**EXERCISE BRIEF:** Scan the entries that follow for the word "items", then report every line in which it appears.
%%
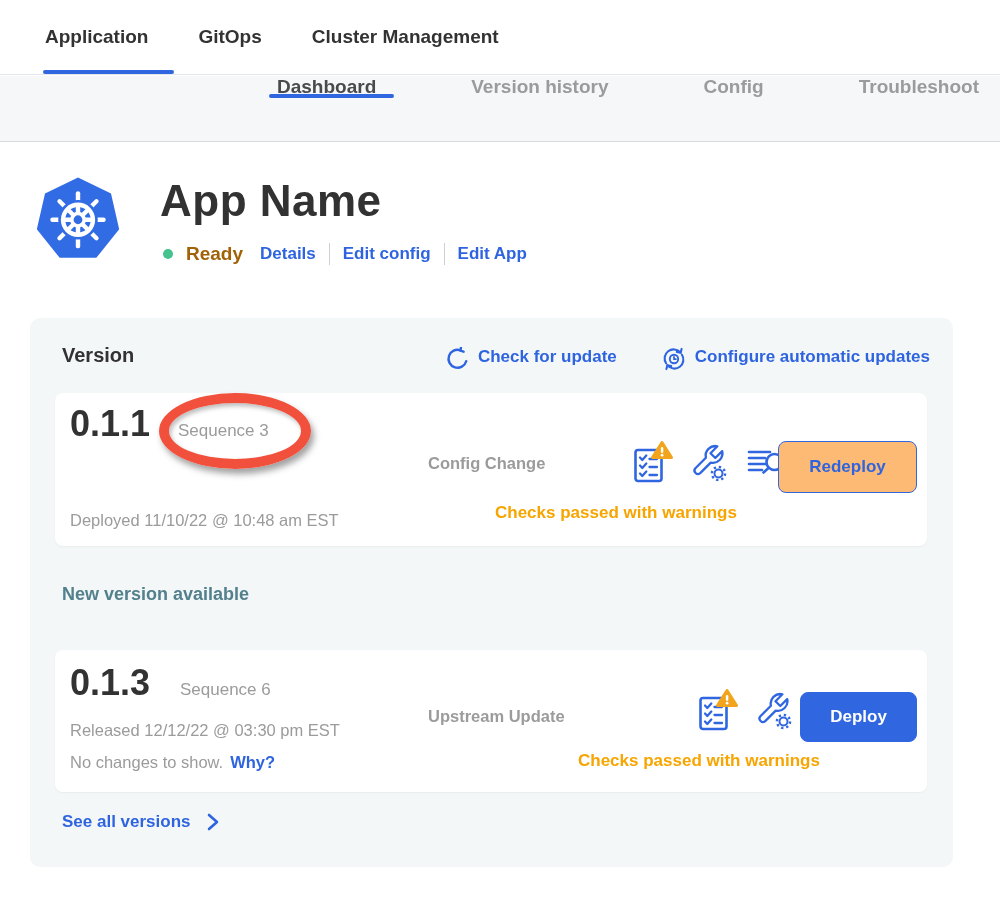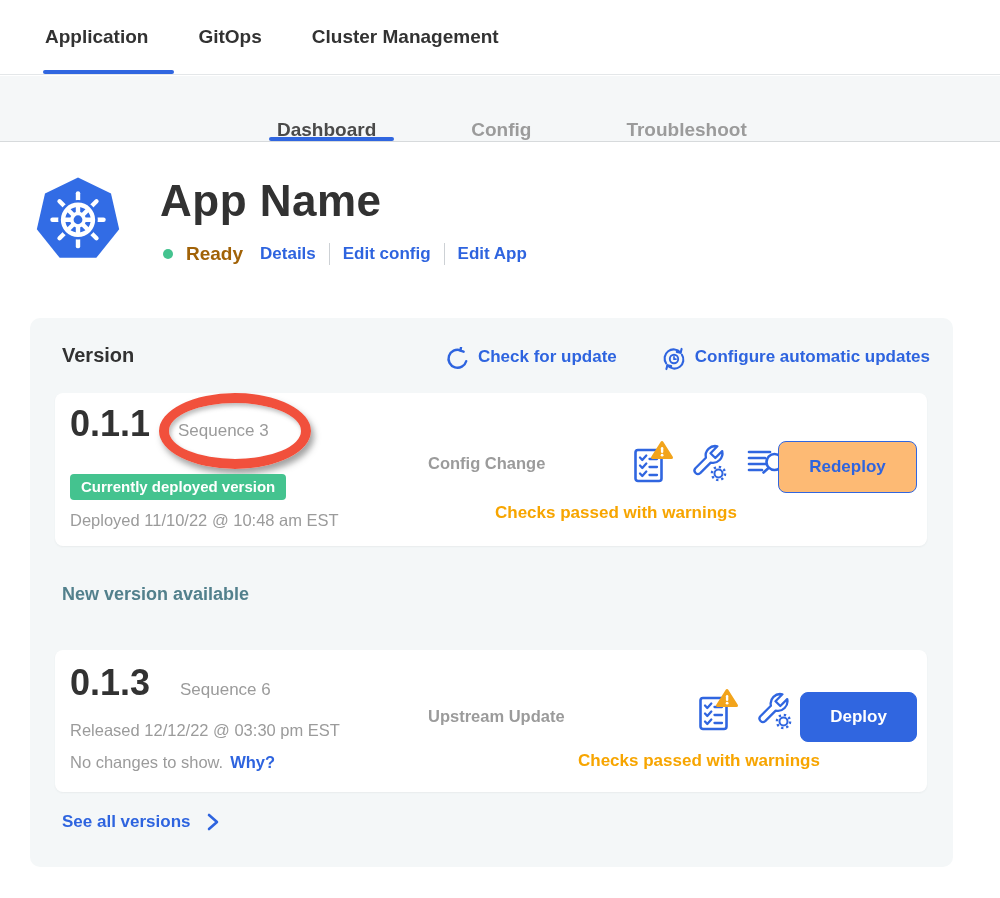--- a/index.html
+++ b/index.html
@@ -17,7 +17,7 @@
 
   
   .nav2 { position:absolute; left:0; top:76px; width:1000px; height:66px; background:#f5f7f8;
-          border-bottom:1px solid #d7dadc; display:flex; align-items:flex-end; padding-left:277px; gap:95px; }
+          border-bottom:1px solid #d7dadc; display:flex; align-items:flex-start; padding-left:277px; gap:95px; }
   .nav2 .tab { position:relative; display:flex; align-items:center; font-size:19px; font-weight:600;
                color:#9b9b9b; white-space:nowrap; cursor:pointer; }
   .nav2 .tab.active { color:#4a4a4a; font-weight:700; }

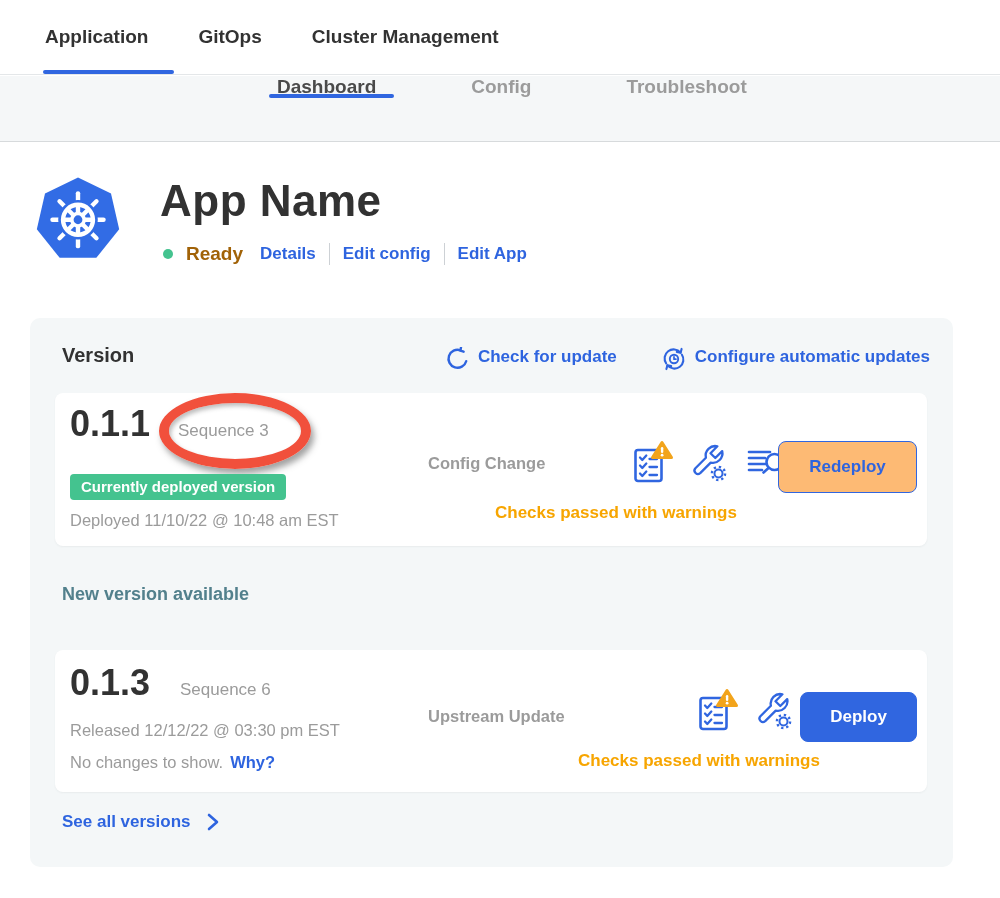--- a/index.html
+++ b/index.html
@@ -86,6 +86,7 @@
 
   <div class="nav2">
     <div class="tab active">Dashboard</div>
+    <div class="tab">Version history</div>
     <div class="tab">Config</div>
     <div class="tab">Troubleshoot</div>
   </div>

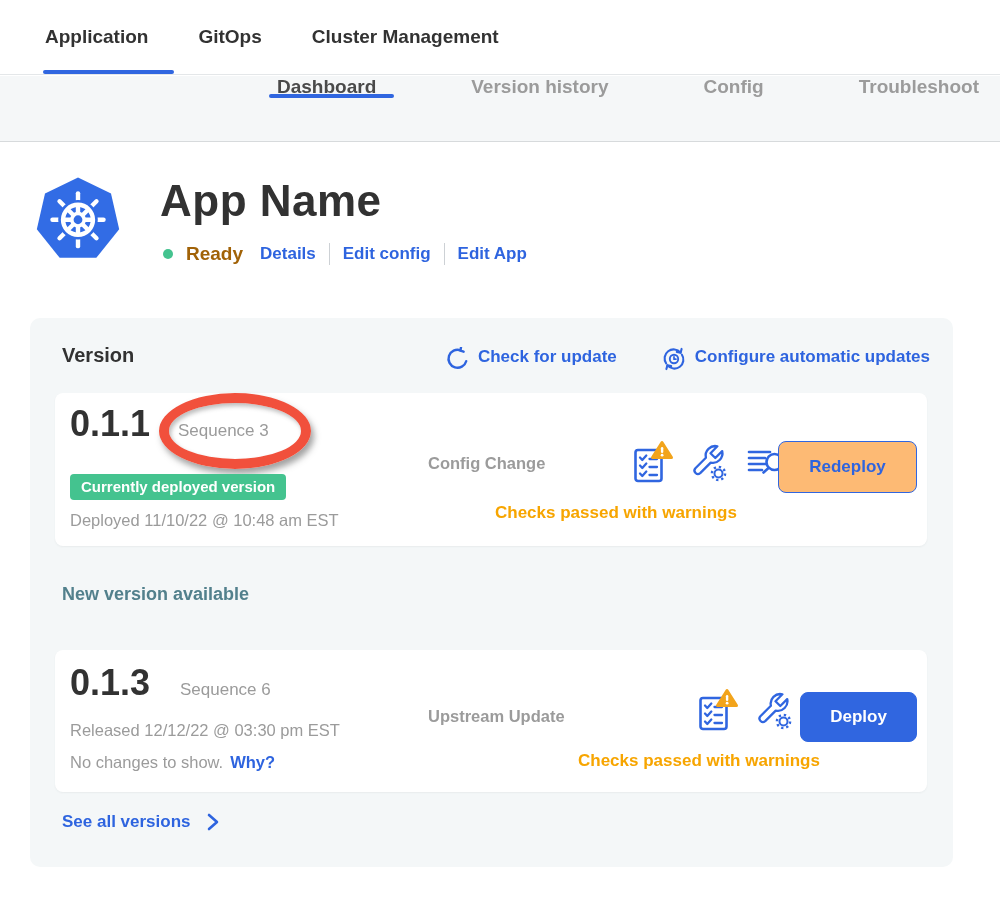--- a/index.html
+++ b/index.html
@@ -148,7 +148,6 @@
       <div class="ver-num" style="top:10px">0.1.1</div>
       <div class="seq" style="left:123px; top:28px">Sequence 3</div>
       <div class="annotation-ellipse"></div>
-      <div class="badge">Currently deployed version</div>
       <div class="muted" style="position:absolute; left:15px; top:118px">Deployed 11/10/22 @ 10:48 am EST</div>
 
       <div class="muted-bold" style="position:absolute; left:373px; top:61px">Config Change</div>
%%
%%
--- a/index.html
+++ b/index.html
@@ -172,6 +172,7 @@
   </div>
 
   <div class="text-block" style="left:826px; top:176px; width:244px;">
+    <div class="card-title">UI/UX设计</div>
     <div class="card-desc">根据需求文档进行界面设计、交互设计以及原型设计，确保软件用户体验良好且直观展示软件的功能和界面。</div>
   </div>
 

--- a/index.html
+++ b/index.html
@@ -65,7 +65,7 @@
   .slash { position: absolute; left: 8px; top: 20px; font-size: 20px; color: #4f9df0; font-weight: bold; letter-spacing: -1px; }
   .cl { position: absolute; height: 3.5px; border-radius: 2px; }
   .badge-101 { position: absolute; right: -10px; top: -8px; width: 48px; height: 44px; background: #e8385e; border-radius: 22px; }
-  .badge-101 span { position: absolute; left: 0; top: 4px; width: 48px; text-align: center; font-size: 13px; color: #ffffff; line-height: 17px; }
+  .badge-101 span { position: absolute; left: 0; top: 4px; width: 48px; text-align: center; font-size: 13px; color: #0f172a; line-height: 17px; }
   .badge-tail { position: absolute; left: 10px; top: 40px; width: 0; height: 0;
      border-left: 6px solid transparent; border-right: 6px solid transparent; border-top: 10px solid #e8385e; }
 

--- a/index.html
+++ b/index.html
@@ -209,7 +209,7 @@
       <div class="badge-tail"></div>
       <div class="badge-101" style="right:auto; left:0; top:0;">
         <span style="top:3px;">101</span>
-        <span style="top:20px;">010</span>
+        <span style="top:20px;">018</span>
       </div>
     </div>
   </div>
%%
%%
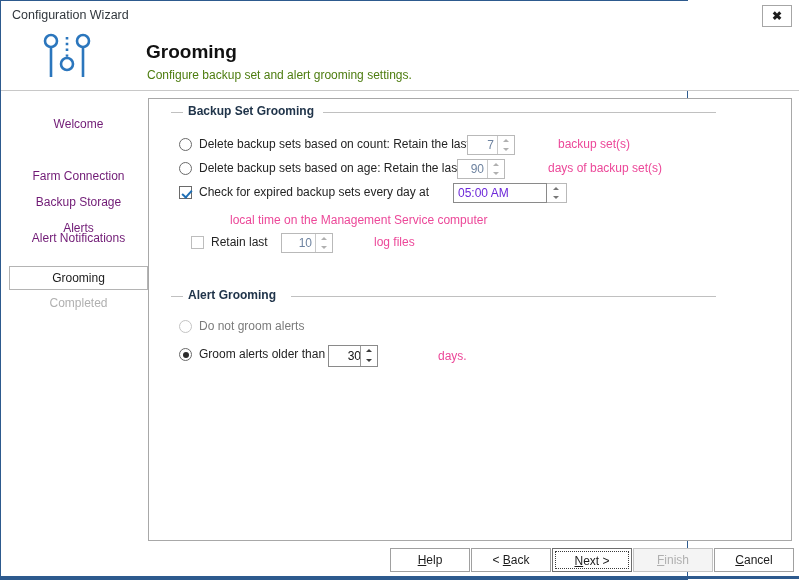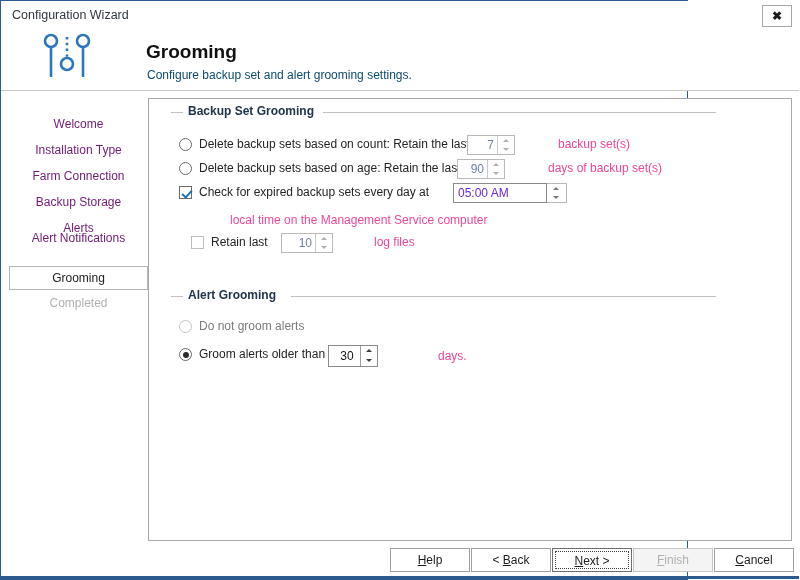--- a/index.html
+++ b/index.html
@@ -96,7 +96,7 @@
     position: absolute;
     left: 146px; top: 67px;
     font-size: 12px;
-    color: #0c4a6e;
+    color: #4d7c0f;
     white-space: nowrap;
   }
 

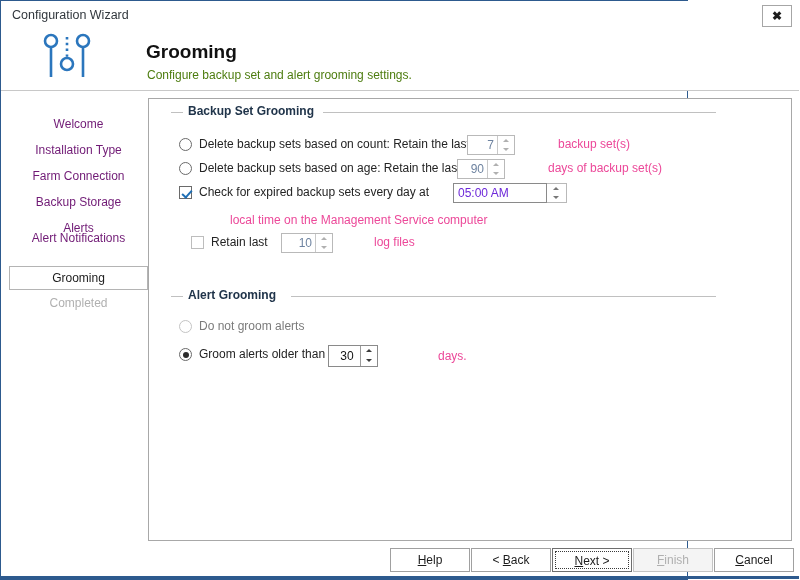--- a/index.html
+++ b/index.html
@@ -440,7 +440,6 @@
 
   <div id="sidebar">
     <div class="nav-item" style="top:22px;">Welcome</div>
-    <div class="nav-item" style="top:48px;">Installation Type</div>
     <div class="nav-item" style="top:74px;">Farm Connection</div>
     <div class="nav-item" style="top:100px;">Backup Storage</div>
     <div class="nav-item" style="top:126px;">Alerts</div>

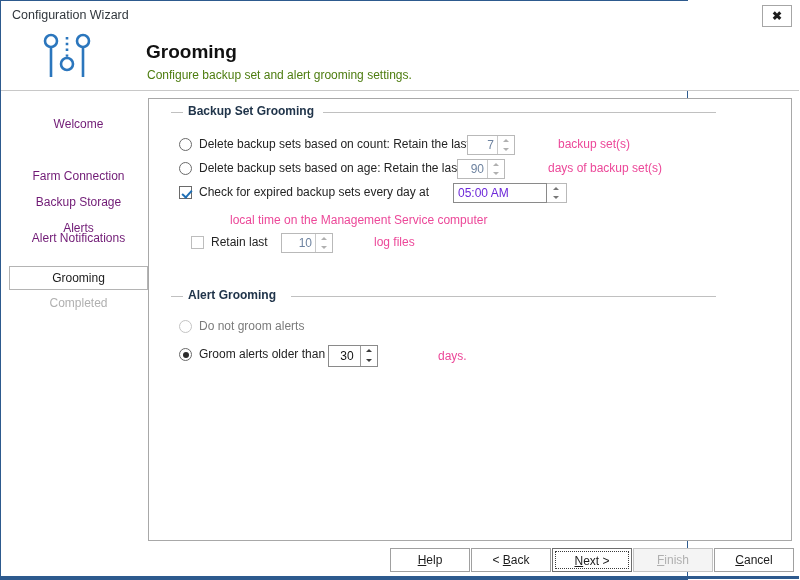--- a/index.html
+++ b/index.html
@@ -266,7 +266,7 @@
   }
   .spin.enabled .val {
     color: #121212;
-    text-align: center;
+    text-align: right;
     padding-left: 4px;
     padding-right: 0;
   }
%%
**SOLUTION TO THIS EXERCISE:**
-          border-bottom:1px solid #d7dadc; display:flex; align-items:flex-end; padding-left:277px; gap:95px; }
+          border-bottom:1px solid #d7dadc; display:flex; align-items:flex-start; padding-left:277px; gap:95px; }
   .nav2 .tab { position:relative; display:flex; align-items:center; font-size:19px; font-weight:600;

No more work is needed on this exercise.